Acute lymphoblastic leukemia (ALL), the most common malignancy of childhood, has a suspected prenatal origin
in a majority of cases. Although nearly 90% of ALL patients survive into adulthood, treatment has devastating
long-term health effects and primary prevention remains the quintessential goal of oncology research. Children
who develop ALL exhibit alterations in inflammatory cytokine levels at birth and experience more medically
diagnosed early-life infections, suggesting that early-life infections may be a modifiable etiologic agent. We
recently demonstrated that pretreatment bone marrow specimens from children with ALL had prevalent
cytomegalovirus (CMV) infection. Screening of archived newborn blood samples from 268 children who went on
to develop ALL and 270 cancer-free control children demonstrated that ALL patients were nearly 4-times more
likely to have detectable CMV in their blood at birth (OR=3.71, P=0.0016), suggesting that congenital CMV
infection is an ALL risk factor. CMV is the most common congenital infection worldwide, affecting 1 in 150 infants.
CMV infection prior to birth likely has a significant impact on the developing immune system, including T cell
activation and central tolerance. CMV has the largest genome of any human viral pathogen and harbors many
immune-evasion genes, indicating that CMV modulates the host immune system to escape immunosurveillance.

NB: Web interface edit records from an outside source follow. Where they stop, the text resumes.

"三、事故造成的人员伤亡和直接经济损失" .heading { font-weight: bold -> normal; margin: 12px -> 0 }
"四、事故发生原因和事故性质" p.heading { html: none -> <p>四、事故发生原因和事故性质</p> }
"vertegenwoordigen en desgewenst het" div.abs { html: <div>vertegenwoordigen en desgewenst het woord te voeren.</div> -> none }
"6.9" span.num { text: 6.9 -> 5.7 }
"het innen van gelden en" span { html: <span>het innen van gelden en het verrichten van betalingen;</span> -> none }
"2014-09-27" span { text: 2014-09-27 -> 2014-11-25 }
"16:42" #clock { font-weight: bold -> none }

The mechanisms underlying this CMV-induced immune modulation are poorly understood; however, other
oncogenic viruses can induce widespread methylation changes to the host epigenome. Virally-induced
epigenetic changes may alter the transcriptional landscape of the developing immune system and negatively
impact both lineage commitment during hematopoiesis and host immunosurveillance, thereby augmenting ALL
risk. Thus, defining the interaction between congenital CMV infection and dysregulation of leukemia-associated
genes in early life is an important step toward establishing the mechanistic link between congenital CMV infection
and ALL risk, a potentially vaccine-preventable cancer risk factor. We hypothesize that congenital CMV infection
induces epigenetic and immunologic changes in the developing fetus that contribute to risk of developing ALL
during childhood. Using a matched case-control sample of CMV-infected, CMV-exposed, and CMV-unexposed
cord blood donors from the Carolinas Cord Blood Bank, we will identify the epigenetic and immunologic
consequences of congenital CMV infection. We will then determine if CMV infection-associated epigenetic and
immunologic changes are recapitulated in newborn blood spots from children who went on to develop ALL.
Finally, we will determine whether known ALL susceptibility variants modify risk of congenital CMV infection by
comparing the frequency of these variants in CMV-infected cord blood donors to uninfected controls. These
studies will elucidate the role of congenital CMV infection on later cancer risk and help to identify modifiable
early-life factors that can reduce the public health burden associated with the most common cancer of childhood.